It was a great day Tony. The kids really had fun and so did I. The layout behaved immaculately. 
the locos are aDJH A2/3 which is built from the parts in the box to represent straight deal as she was at the end of her life.

the V2 is a crownline kit to represent one of the very few which had a single chimney and outside steam pipes. The best look in my mind.

the dynamometer car is a 3d print of the body from recreation21 and bogies from isinglass. The rest is scratch built including all the interior down to the flooring and paper on the recording instrument.

the directors saloon was Watkin’s own which he took Gladstone on trips in. It is also a 3d print from recreation21. The rest is scratch built. It is wrong though. I followed the Dow book and a recently found photo suggests a gas cylinder rather than battery boxes on one side. Am building the interior. Sofa built, now need to build the ten armchairs.
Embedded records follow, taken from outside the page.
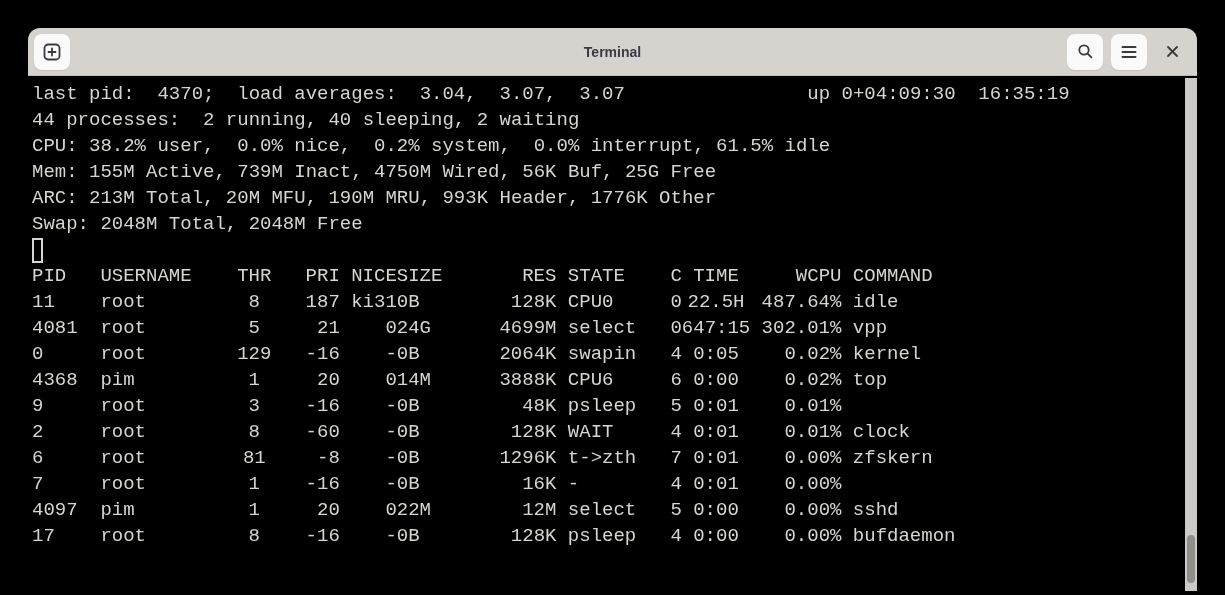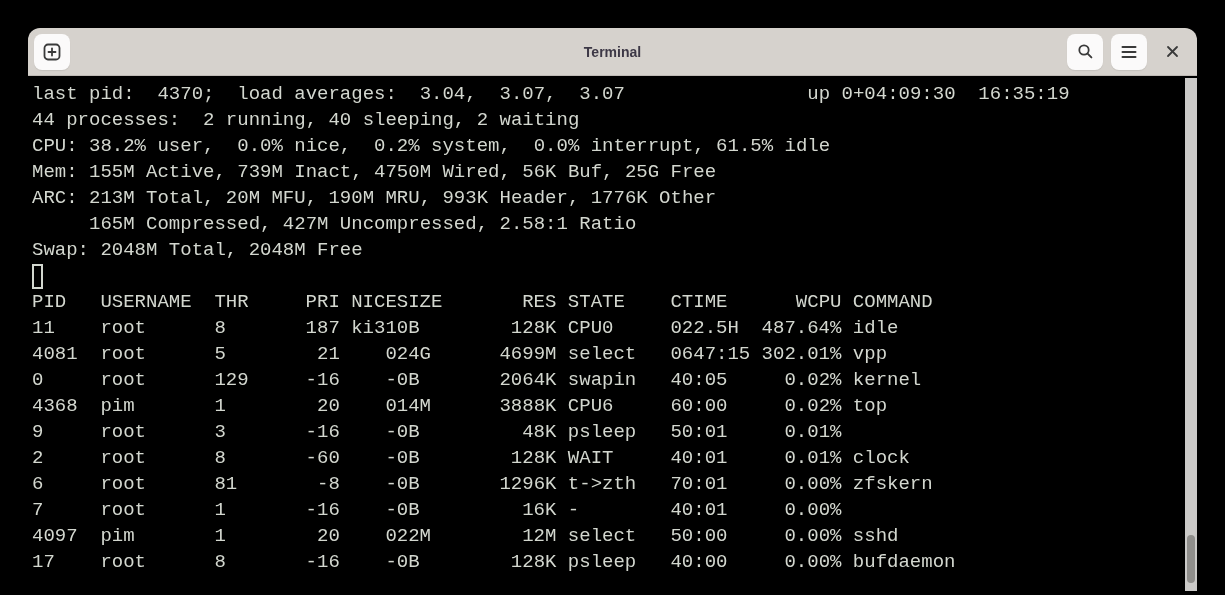"165M Compressed, 427M Uncompressed," div.line { html: <div> 165M Compressed, 427M Uncompressed, 2.58:1 Ratio</div> -> none }
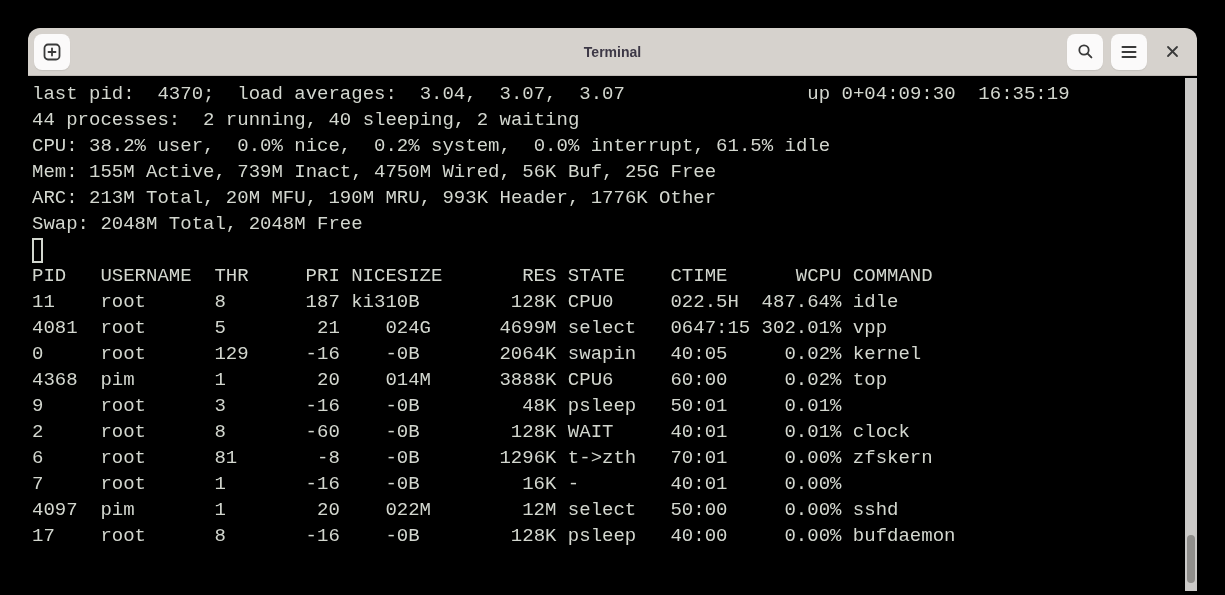"THR" .c2 { text-align: left -> center }
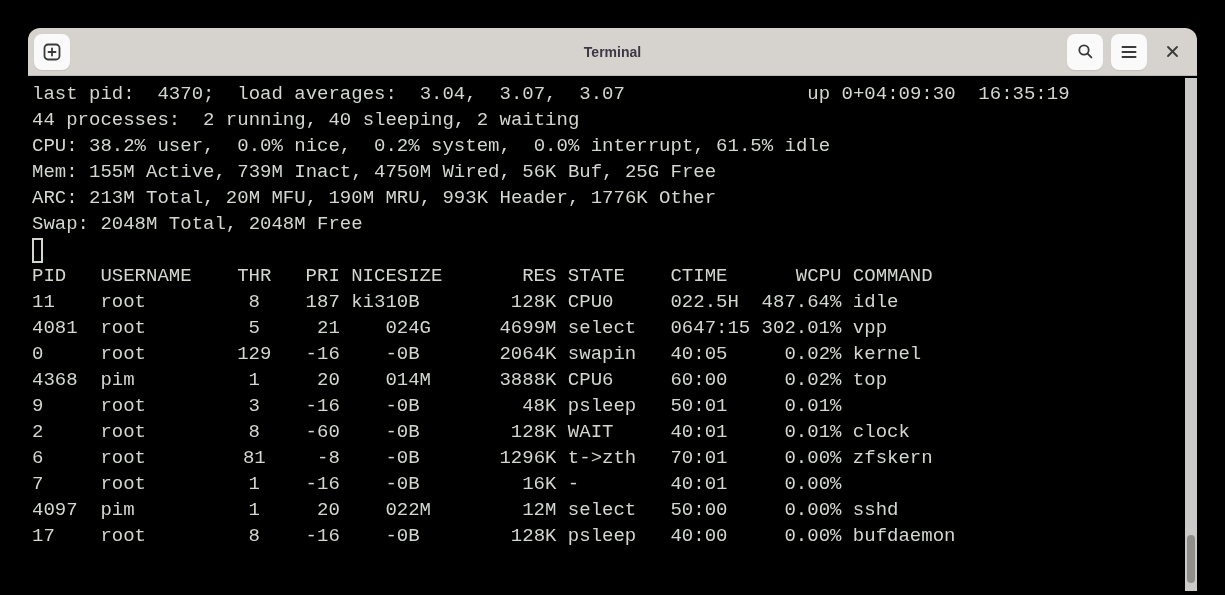"TIME" .c9 { text-align: left -> center }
Lastly the F2 which came from Green Howard’s as a L&Y 2-4-2 with SEF N5 sides and firebox. The rest of the conversion is scratch built. It awaits its number plates from Narrow Planet. The carriages are Parker London extension stock in brown and French grey.  They are mousa models sides and ends. r&e bogies except one which is scratch built. The add on parts were kindly provided by Tony West fron D&S kits. Except the front full third which is a D&S side and ends kindly given to me by John Q.
the journey to build them was a fun journey.

richard  

Thanks for the explanations, Richard.

 

We had an excellent day, too.

 

Regards,

 

Tony.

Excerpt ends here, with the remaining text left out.